Nice Titan too! a rare bike, that were it in the UK would be like rocking horse poo,; you can easily see this was the inspiration for Kawasaki to make their triples


----------



## Bucksnort101 (Aug 14, 2013)

Does this count? A Brimstone Quadracycle. Comes with a 427-455 cubic inch, 300-750 HP engine depending on how fast you want to kill yourself!

0-60 mph in 2.8 seconds.
0-120 mph in 6 seconds.
Soil your undies in .5 seconds.


----------



## N4521U (Aug 14, 2013)

But could it be converted into a Golf Cart?????


----------



## bobbysocks (Aug 14, 2013)

love the honda 750. dad bequeathed me his 79 cb 650 which i am almost done with. found most of the exhaust system new old stock...new seat cover...tires....engine seals. will pass this bike down to my son too. the crown for the term "super bike" should have been given to that vincent black shadow. even back in the 50s...right from the show room you could "ton up" and do another 1/2..... close to 150 mph. besides fonda's chopper in easy rider....my all time favorite and a bike i WILL own some day....mid 70s norton 750/850 commando.


----------



## Readie (Aug 15, 2013)

The Laverda Jota and SFC 750's deserve a mention too.
The last of the 'hairy chested' grunt bikes....


----------



## razor1uk (Aug 19, 2013)

If money wasn't the issue, I'd have a Slater Brothers Jota or Montiuchi (name? the 500cc twin to the 750 triple - the SFC) in my virtual garage; for those thinking "..eh? Jota! wtf?" the Jota was a British built/reconstructed tuned version of the 1200 triple Laverda (touring) rival to the original Honda Goldwing, from the heyday they had in the 70's Bol D'or Endurance eras. 
The later/last Laverda's seemed lamer, they tried to hard to be modern and Gixer like than have a little celebration of the 'classic' years. Not bad for a combine harvester/farm wood working machinery company though. 
..Coincedentally I wonder if they became part of the Belusconi syndicate of companies like Ariston Benilli are/were?


----------



## Alex . (Aug 20, 2013)

The Triumph T120 and AJS 7R are my favourite, the Ducati is lovely too. 
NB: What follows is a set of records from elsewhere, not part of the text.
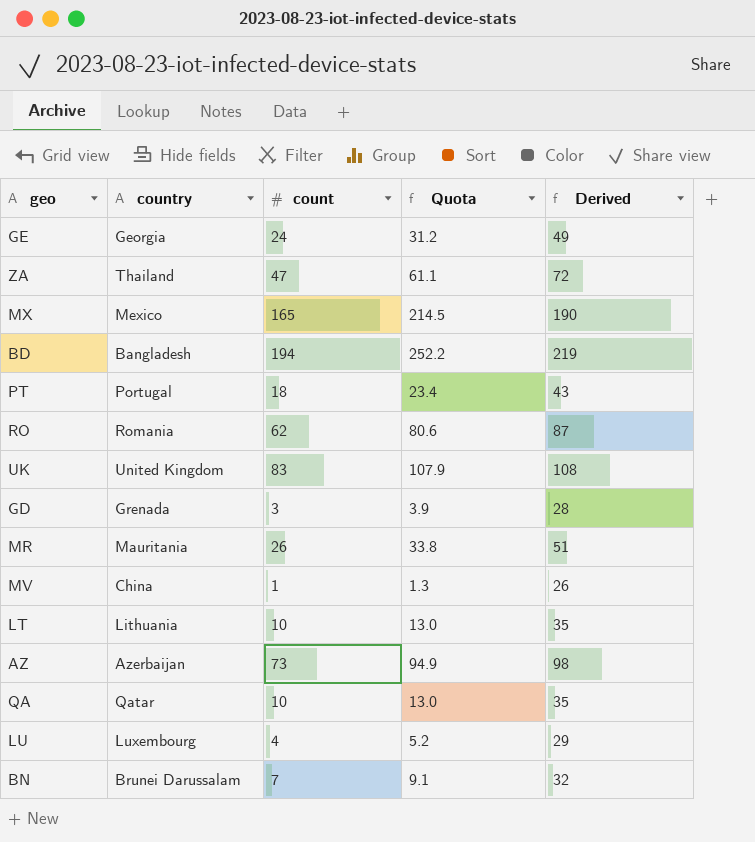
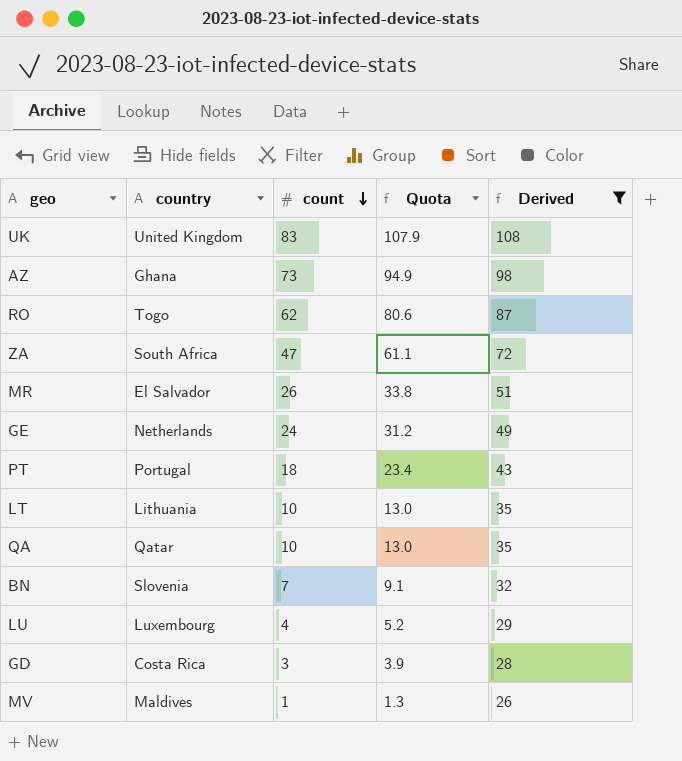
filter: none -> Derived <= 108
row order: none -> count descending
AZ | country: Azerbaijan -> Ghana
RO | country: Romania -> Togo
ZA | country: Thailand -> South Africa
MR | country: Mauritania -> El Salvador
GE | country: Georgia -> Netherlands
BN | country: Brunei Darussalam -> Slovenia
GD | country: Grenada -> Costa Rica
MV | country: China -> Maldives

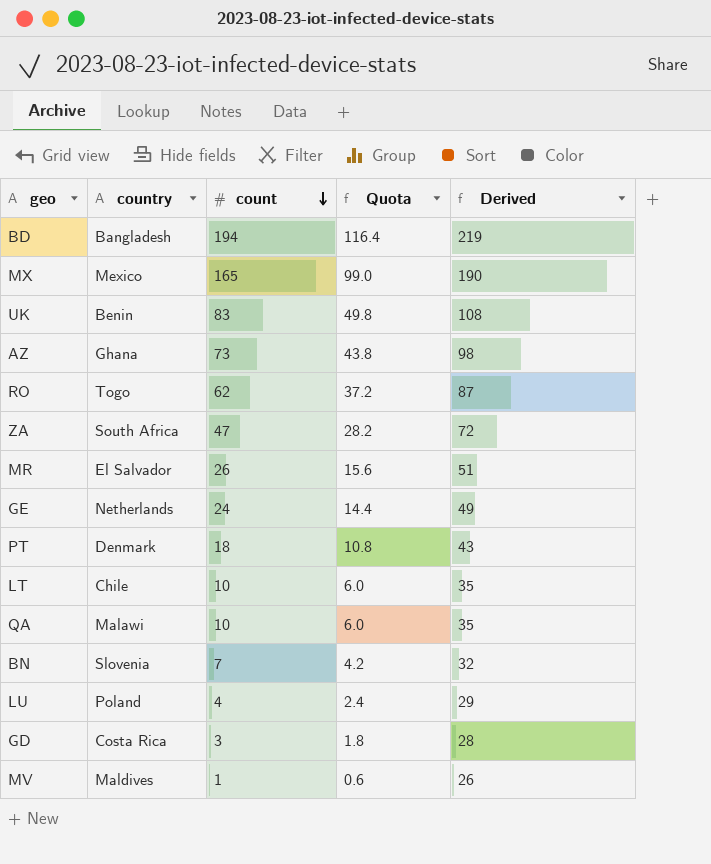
filter: Derived <= 108 -> none
column Quota | formula: [count] * 1.3 -> [count] * 0.6
UK | country: United Kingdom -> Benin
PT | country: Portugal -> Denmark
LT | country: Lithuania -> Chile
QA | country: Qatar -> Malawi
LU | country: Luxembourg -> Poland

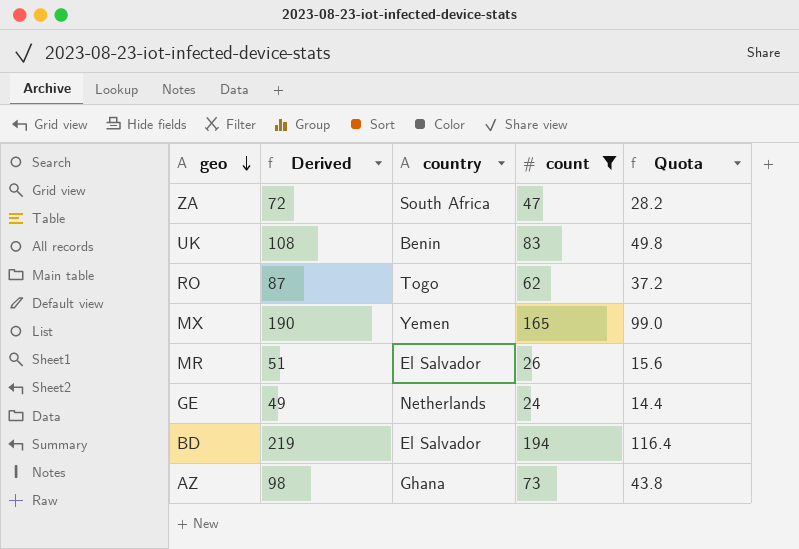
filter: none -> count >= 24
row order: count descending -> geo descending
column Derived | position: 5 -> 2
MX | country: Mexico -> Yemen
BD | country: Bangladesh -> El Salvador

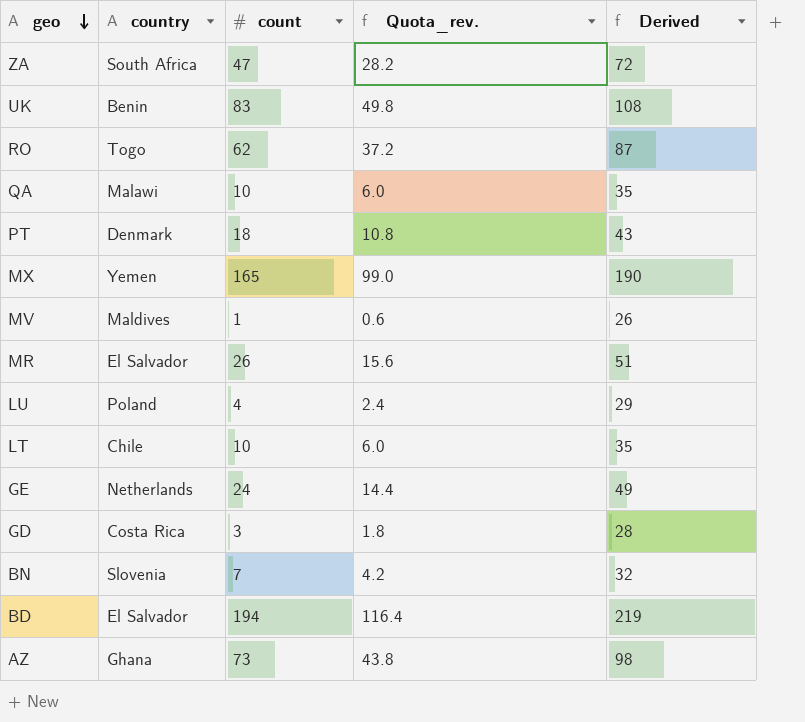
filter: count >= 24 -> none
column name: Quota -> Quota_rev.
column Derived | position: 2 -> 5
I'm going to pop to the National Motorbike Museum next week, it's only down the road from me. I will take the camera  Plenty of oldies in there.


----------



## razor1uk (Aug 20, 2013)

Cool, it would be nice to see some pics from there since its been rebuilt - last time I was there myself was in the late 90's...


----------



## Alex . (Aug 20, 2013)

Haven't been before, so looking forward to it!


----------



## razor1uk (Aug 20, 2013)

If your a two wheeled petrol head engineering historical type of guy, you'll love it with all likelihood  - though for younger kids or the perhaps a less than bike friendly misses, it might be a bit boring after a while..


----------



## Alex . (Aug 20, 2013)

razor1uk said:


> If your a two wheeled petrol head engineering historical type of guy, you'll love it with all likelihood  - though for younger kids or the perhaps a less than bike friendly misses, it might be a bit boring after a while..



I'll go alone so I can take some time to look round and take some photographs  I'm 21 and love history, although some may find that boring...my usual ride is a oldie, but not museum worthy yet


----------



## Lucky13 (Aug 20, 2013)

Looking forward to the pics mate!


----------



## Readie (Aug 21, 2013)

Beauties in orange. Oh, the noise is good too


----------



## GrauGeist (Aug 22, 2013)

How about possibly the rarest motorbike in the world?


_View: https://www.youtube.com/watch?v=fvdBYADnNjY_


----------



## Readie (Aug 22, 2013)

Blimey..Bill may remember them when they were new


----------



## razor1uk (Aug 22, 2013)

Here's some Laverdas... ah ha, I got the 750 partly wrong, it is the SFC, but was never a triple - just a race tuned twin (that's engine was rumoured to be partially based off the Honda CF(?)450 Black Bomber); the triple was the 1000cc.

_View: https://www.youtube.com/watch?v=9DFS1owMKeE_

_View: https://www.youtube.com/watch?v=anqGtsl29R0_

Definitely not a Laverda, but I think the engine sounds would even make Jeremy Clarkson happy (if he was honest). ...skip the timer to 1:16 for the 1st vid and adjust the sound /or bass as you want muhuahaha.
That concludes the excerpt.